In this case, Ms. Salmon's supervisor gave direct, precise feedback on the deficiencies in Ms. Salmon's work and clear instruction on how to remedy them. In February of 2009, both women signed an OPS memorandum, prepared by the supervisor, that set forth over thirty case studies, each describing some error in Ms. Salmon's conduct and stating what should have been done. And, as discussed, the supervisor provided Ms. Salmon with a mentor to provide guidance and correction during the subsequent OPS period.

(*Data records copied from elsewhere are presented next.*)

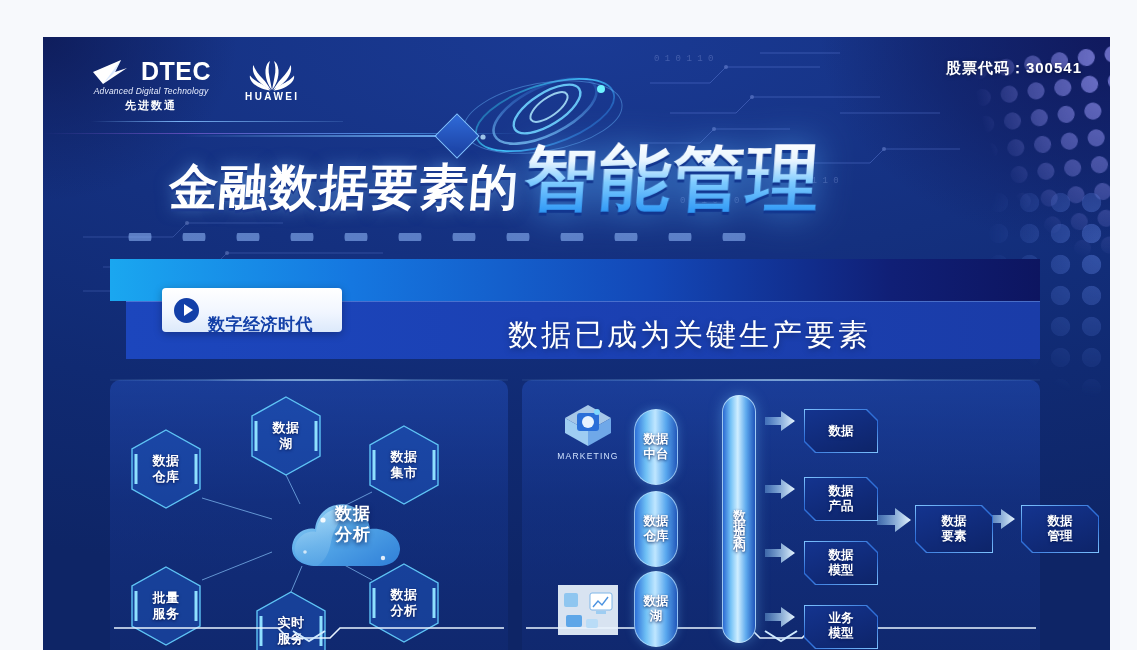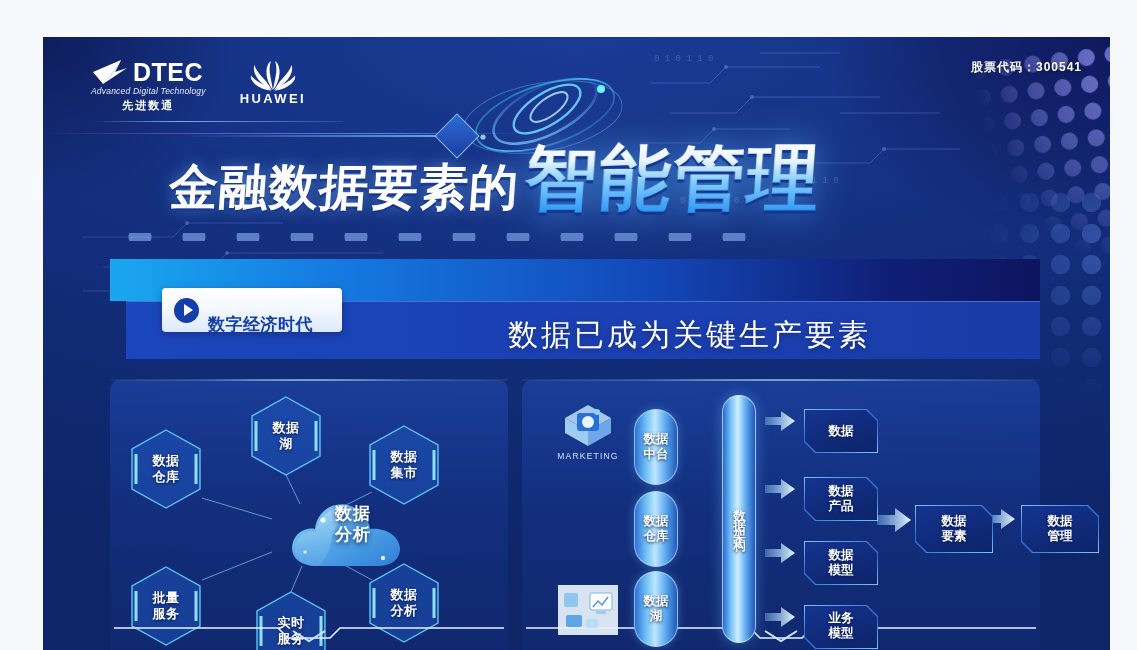"DTEC" .dtec-row { align-items: center -> flex-start; gap: 2px -> 10px }
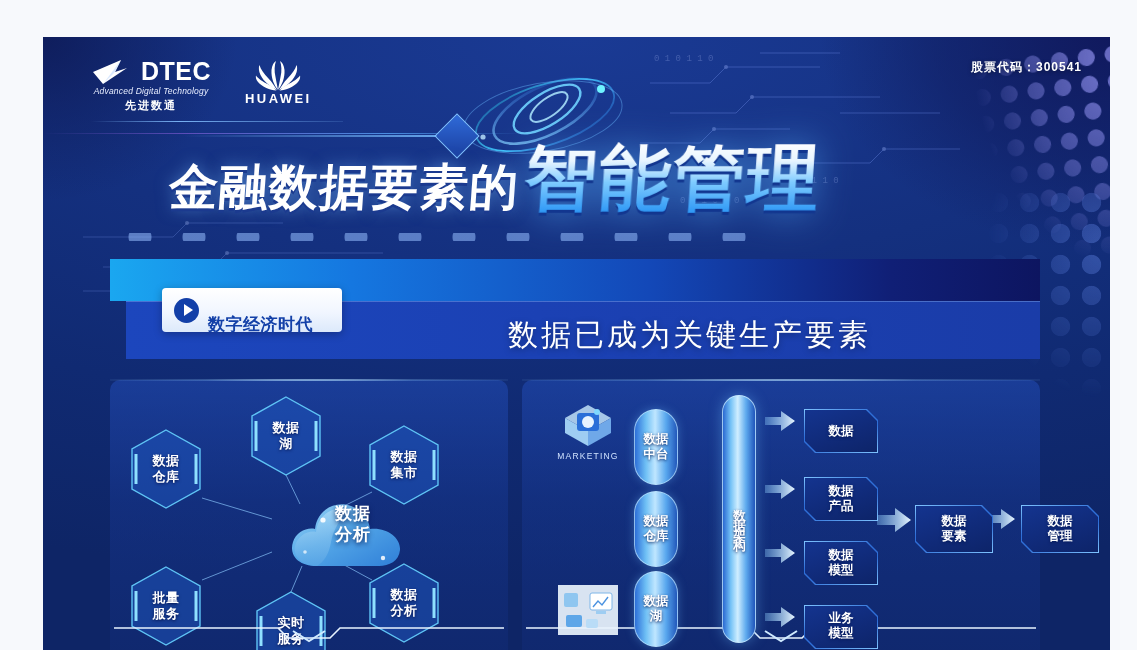"股票代码：300541" .stock-code { font-size: 12px -> 15px }
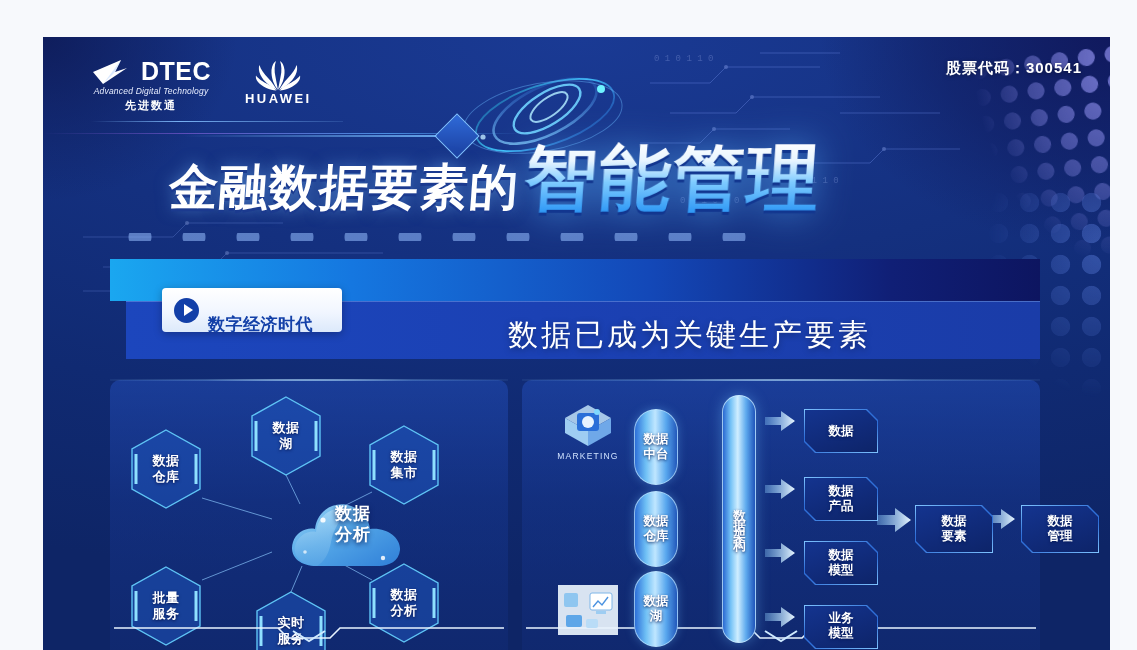"HUAWEI" .hw-word { font-size: 13px -> 10px }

In light of this record, we see no error in the Board's conclusion that the performance standards applied to Ms. Salmon met the requirements of section 4302(b). Those standards, by which we mean the 2009 Performance Plan in light of the supervisor's efforts at instruction, were clear, precise, and specific enough to be “objective.” In other words, they were sufficient to invoke a general consensus among reasonable people in Ms. Salmon's position as to their meaning and content. We therefore find no basis for reversal in the standards' level of objectivity.
Ms. Salmon next argues that SSA, in its adoption of PACS, contravened the “employee participation” requirement of section 4302(a):
(a) Each agency shall develop one or more performance appraisal systems which—
(1) provide for periodic appraisals of job performance of employees;
(2) encourage employee participation in establishing performance standards; and
(3) use the results of performance appraisals as a basis for training, rewarding, reassigning, promoting, reducing in grade, retaining, and removing employees.
5 U.S.C. § 4302(a) (2006). Ms. Salmon argues that PACS “did not provide for and did not result in employee participation [in establishing performance standards],” and from this argues that its use by SSA is unlawful. Pet. Br. 59. Throughout her brief and at oral argument, Ms. Salmon emphasized her belief that section 4302(a) required SSA to solicit and consider an employee's input in the development of her own performance standards. She points out the absence of evidence in the record that SSA ever allowed employees to participate in the establishment of performance standards under PACS, including the standards associated with her own position. Id. at 16.
The government responds that Ms. Salmon misunderstands the meaning of section 4302(a)'s “employee participation” requirement. It denies that this section required SSA to guarantee that “each individual employee could participate in the development of the performance standards that would apply to his or her position.” Gov't Br. 20. The government reads the section as requiring only that employees have input into the larger process under which specific standards would be developed and communicated. The government points out that the PACS system was proposed to the American Federation of Government Employees (AFGE) in 2005 and was approved as part of the collective bargaining agreement between SSA and AFGE. See id. The government argues that this satisfied section 4302(a).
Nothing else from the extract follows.